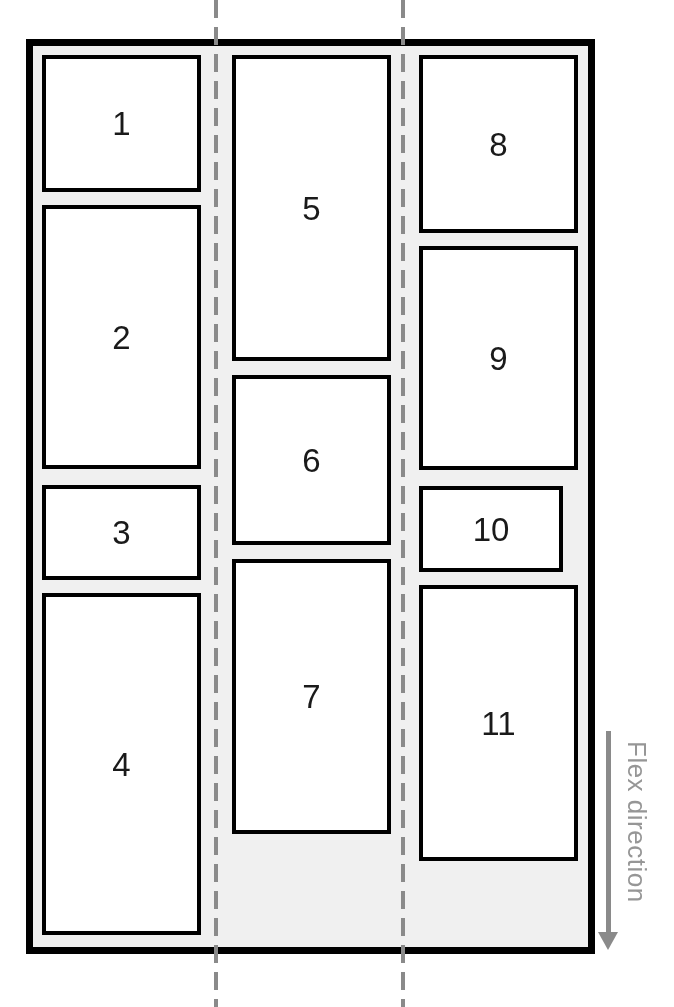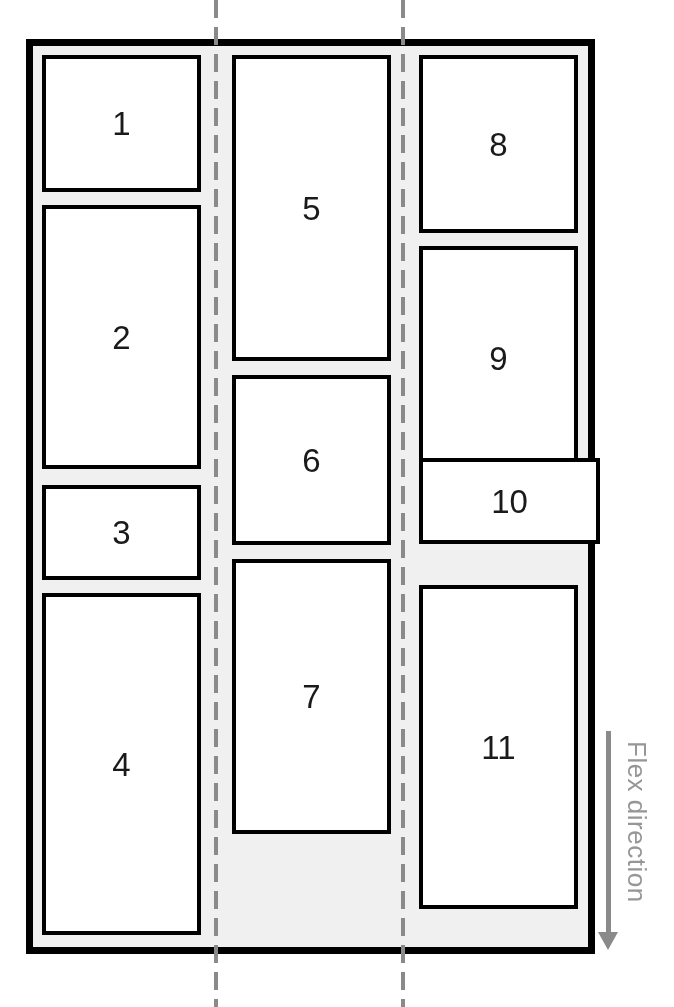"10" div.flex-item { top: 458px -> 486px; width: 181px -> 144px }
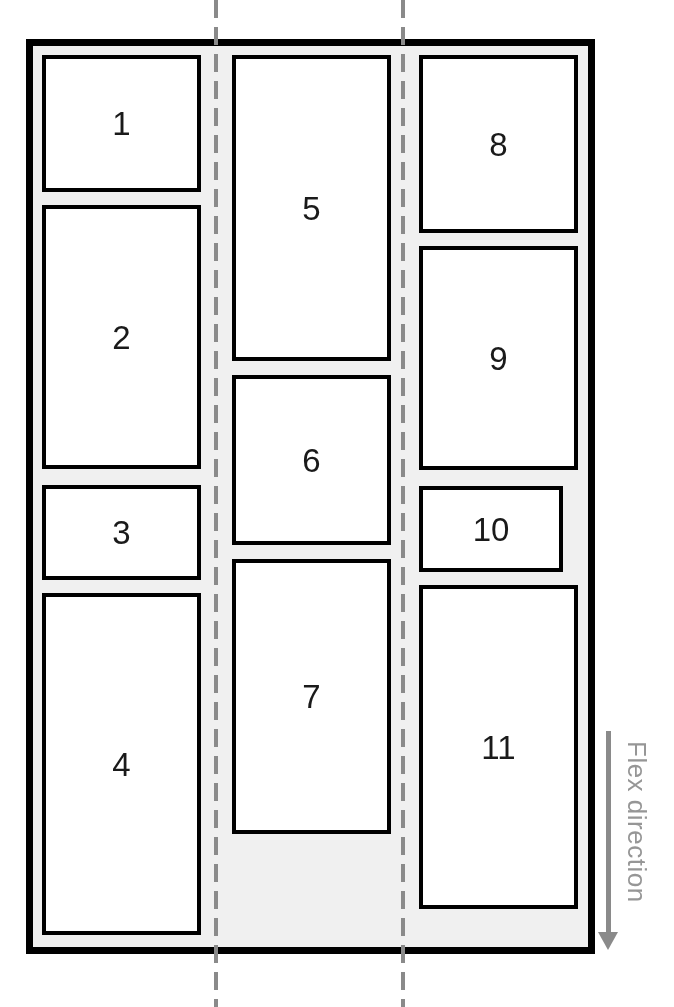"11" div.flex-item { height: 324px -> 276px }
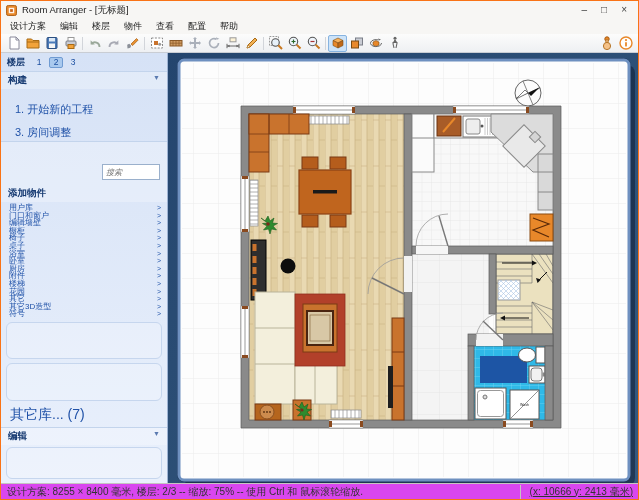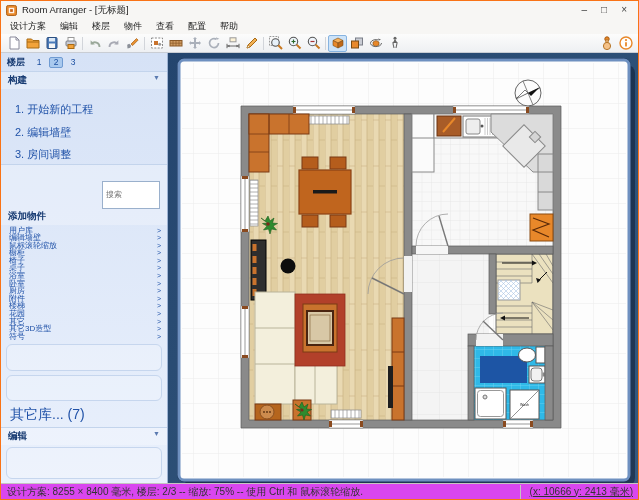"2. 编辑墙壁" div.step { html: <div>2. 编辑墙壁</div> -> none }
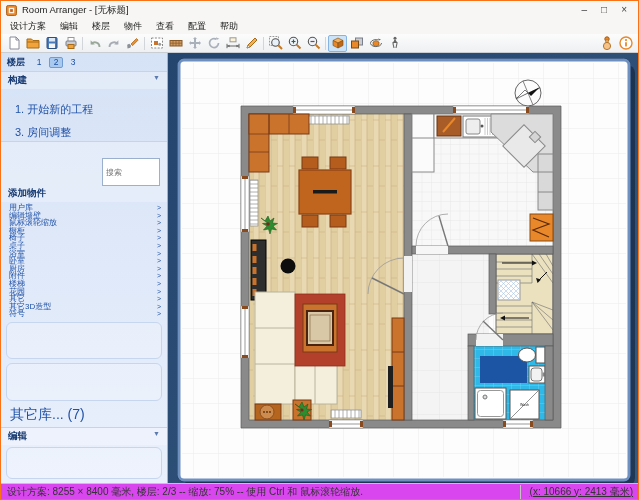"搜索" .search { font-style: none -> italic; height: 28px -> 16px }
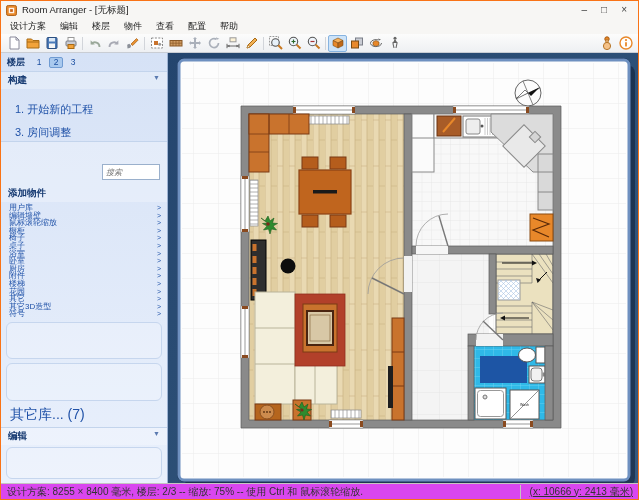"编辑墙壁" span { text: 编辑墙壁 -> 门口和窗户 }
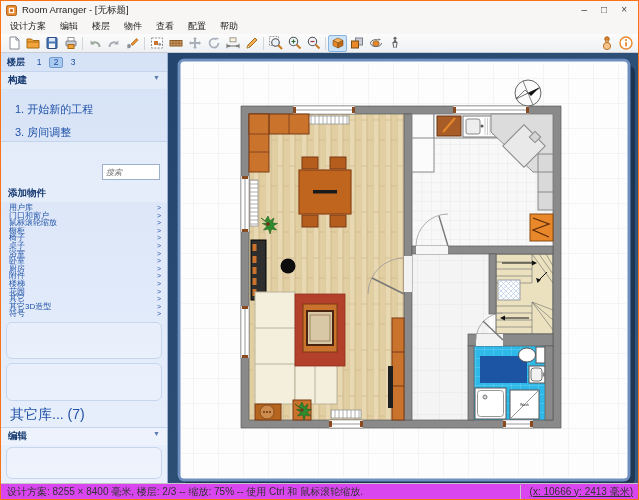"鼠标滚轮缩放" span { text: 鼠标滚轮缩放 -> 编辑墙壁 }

▬▬▬▬▬▬▬▬▬▬

> **PROBLEM TO SOLVE**: Write out a verbatim copy of the lines from the line that contains "font-style: none ->" through the end of the entries above; pictures are not copied.

> **ANSWER TO THIS PROBLEM**:
"搜索" .search { font-style: none -> italic; height: 28px -> 16px }
"编辑墙壁" span { text: 编辑墙壁 -> 门口和窗户 }
"鼠标滚轮缩放" span { text: 鼠标滚轮缩放 -> 编辑墙壁 }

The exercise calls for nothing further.